As socket connection test was successful, but you can't connect with a mysql client, take a look at the output of netstat to see what state the connection is in (replace x.x.x.x with the actual IP address of the RDS instance):
netstat -an | grep x.x.x.x
If you see the 'SYN' state when using a MySQL client, you might be running into an MTU issue.
RDS, at the time this is written, may not support ICMP packets used for PMTUD (https://en.wikipedia.org/wiki/Path_MTU_Discovery#Problems_with_PMTUD). This can be a problem if you're trying to access RDS or RedShift that's in a VPC from a classic ec2 instance via ClassicLink. Try lowering the MTU with the following, then testing again:
sudo ip link show
# take note of the current MTU (likely 1500 or 9001)

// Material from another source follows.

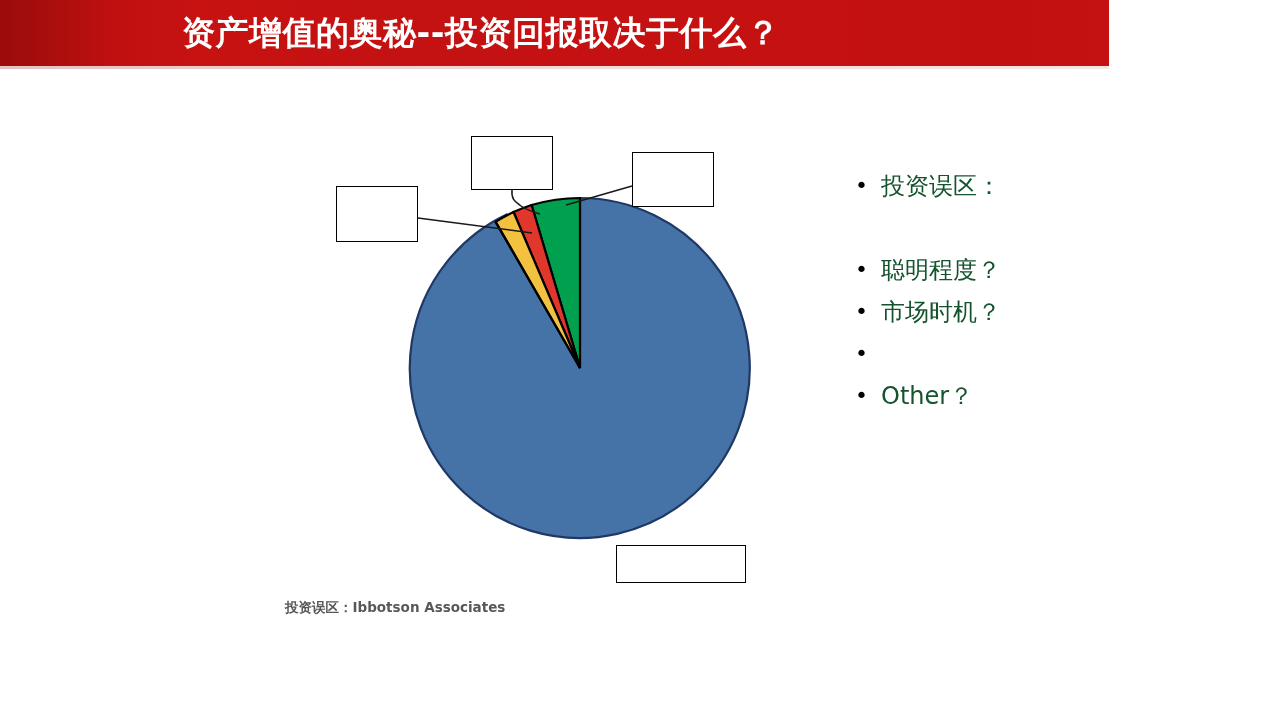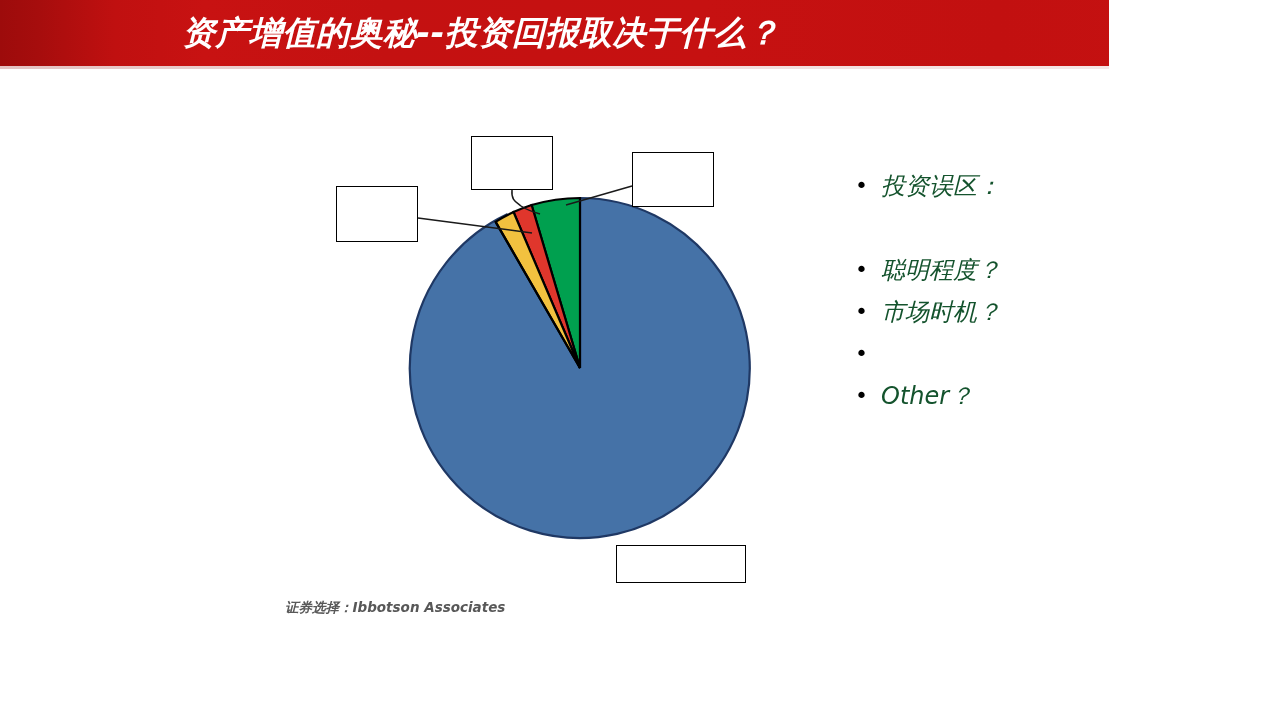"资产增值的奥秘--投资回报取决于什么？" #slide { font-style: italic -> none }
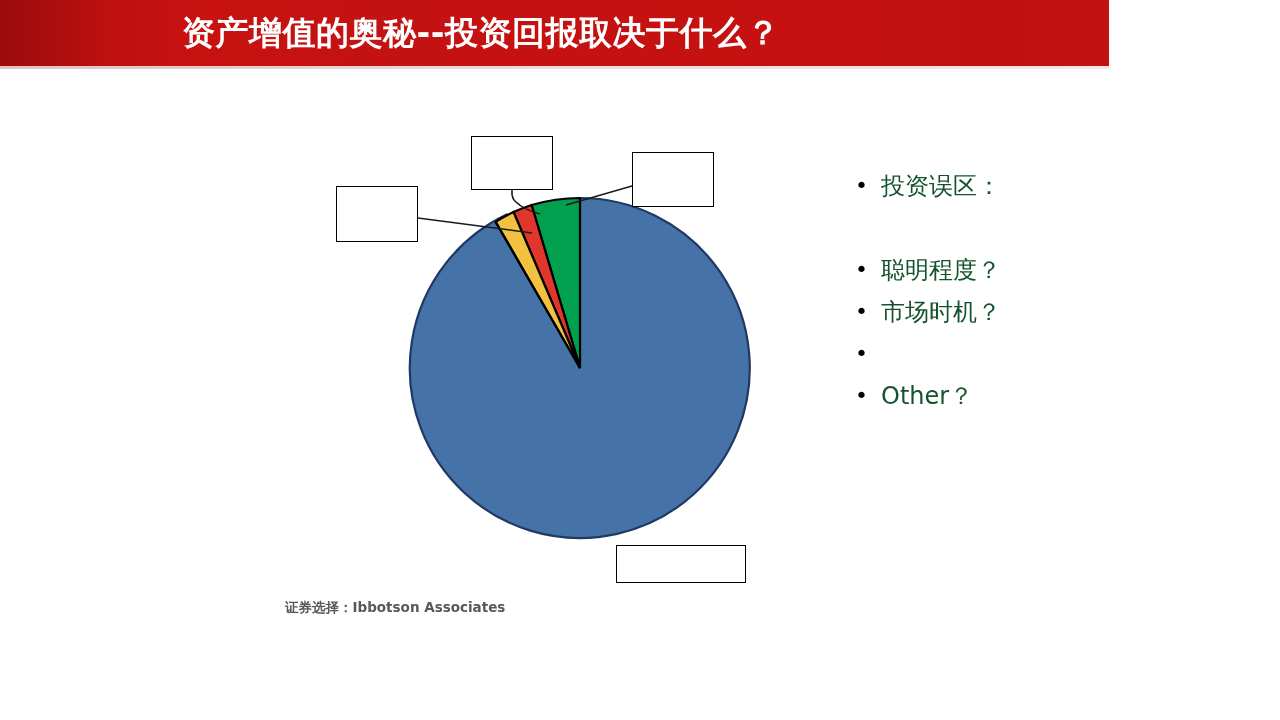"证券选择：Ibbotson Associates" div.line1 { text: 证券选择 -> 投资误区 }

sudo ip link set dev eth0 mtu 1400
If the lower MTU worked, be sure to follow up with AWS customer support for help and mention that you are seeing an MTU issue while trying to connect to your RDS instance. This can happen if TCP packets are wrapped with encapsulation for tunneling, resulting in a lower usable MTU for packet data/payload. Lowering the MTU allows the wrapped packets to still fit under the limit.
If it didn't work, set your MTU back to its default and engage AWS support for further troubleshooting.